ETFs and Institutional Demand Drive Prices Upward
According to the report, spot Bitcoin ETFs and institutional players accumulated 245,000 BTC in the second quarter, equivalent to approximately $26 billion. Kendrick believes that as passive fund allocations continue and public companies mimic the Leveraged treasury model of Strategy, this figure could be surpassed in both the third and fourth quarters. Data shows that companies outside Strategy have purchased 56,000 BTC in the second quarter alone, nearing Strategy’s acquisition of 69,000 BTC during the same period.
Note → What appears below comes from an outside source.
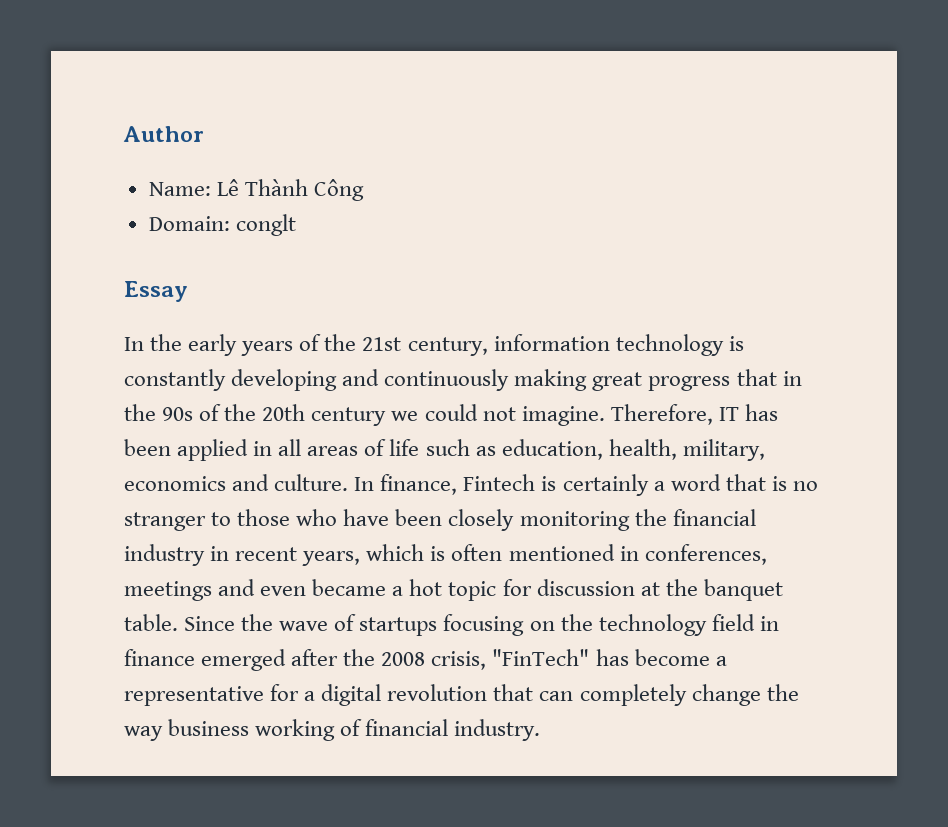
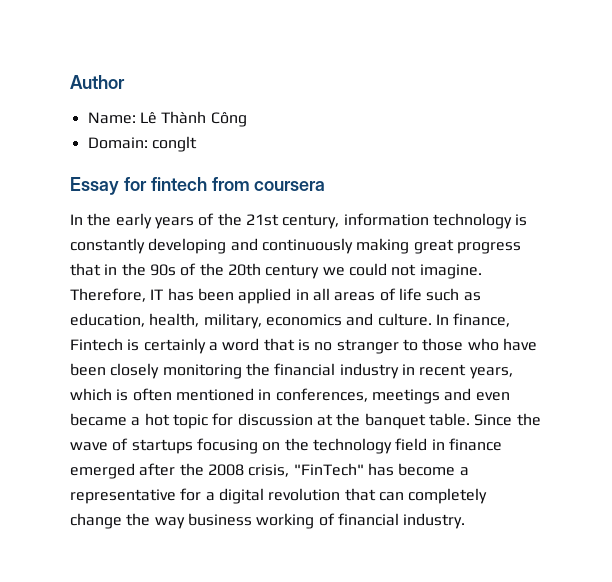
(188, 291) none -> [123,177,326,191] for fintech from coursera

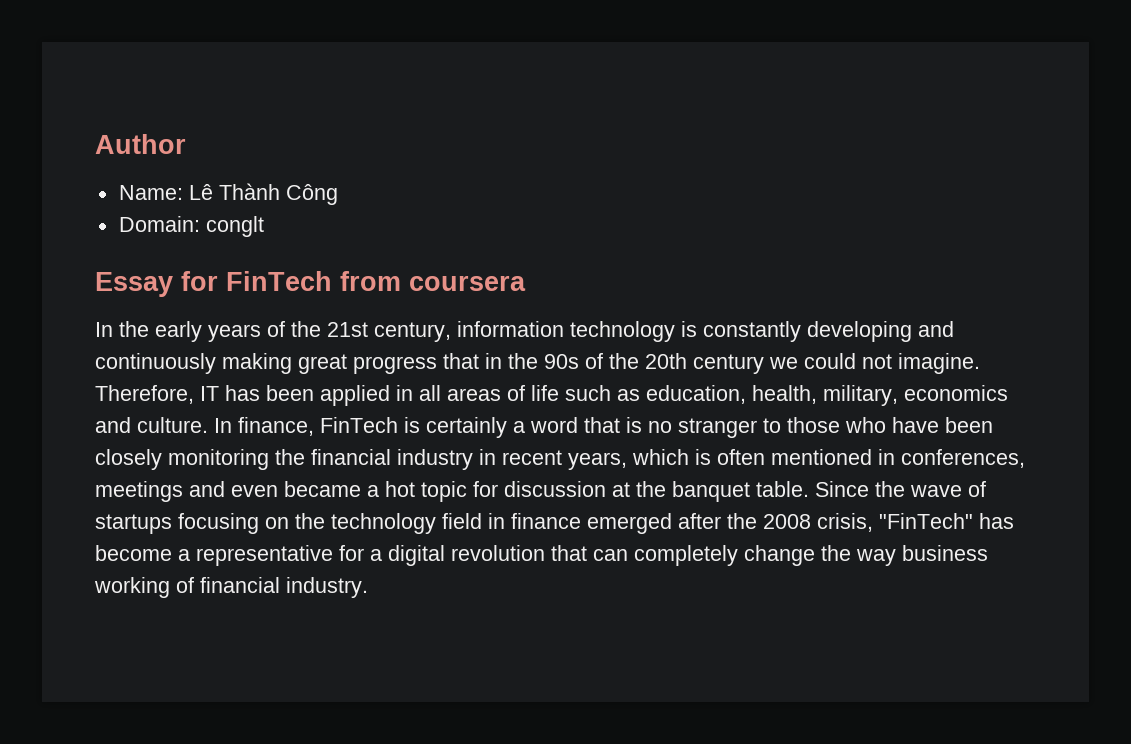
[150,177,207,191] fintech -> [226,271,332,291] FinTech
[70,338,123,351] Fintech -> [320,417,398,433] FinTech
The bank emphasized the increased shift toward crypto as the largest safe haven during times of heightened geopolitical tension. The ETF inflows of $12.4 billion between April and June surpassed those into gold ETFs, reinforcing Bitcoin’s identity as a macro asset. Furthermore, the limited short positions in hedge fund futures markets in Chicago have been noted as a factor supporting the price.
Political Winds Add Extra Momentum to Bitcoin
Kendrick maintains that the current price cycle is shaped more by permanent capital inflows than by supply shocks. Previously, after the Bitcoin halving or block reward reduction, an 18-month peak-to-trough model was observed, but ETFs and institutions were not present during those times. Standard Chartered anticipates that long-term investors will sell less this year, and ongoing ETF inflows will absorb potential profit-taking.
The report identifies three potential political catalysts for further upside: President Donald TRUMP announcing a pro-rate-cut replacement for Fed Chair Jerome Powell, bipartisan support for the stablecoin bill GENIUS in Congress, and 13F reports indicating sovereign fund purchases. The bank believes these developments could boost 10-year Treasury yields, strengthening Bitcoin’s correlation and driving the price to $135,000 by September 30 and ultimately to $200,000 by year-end.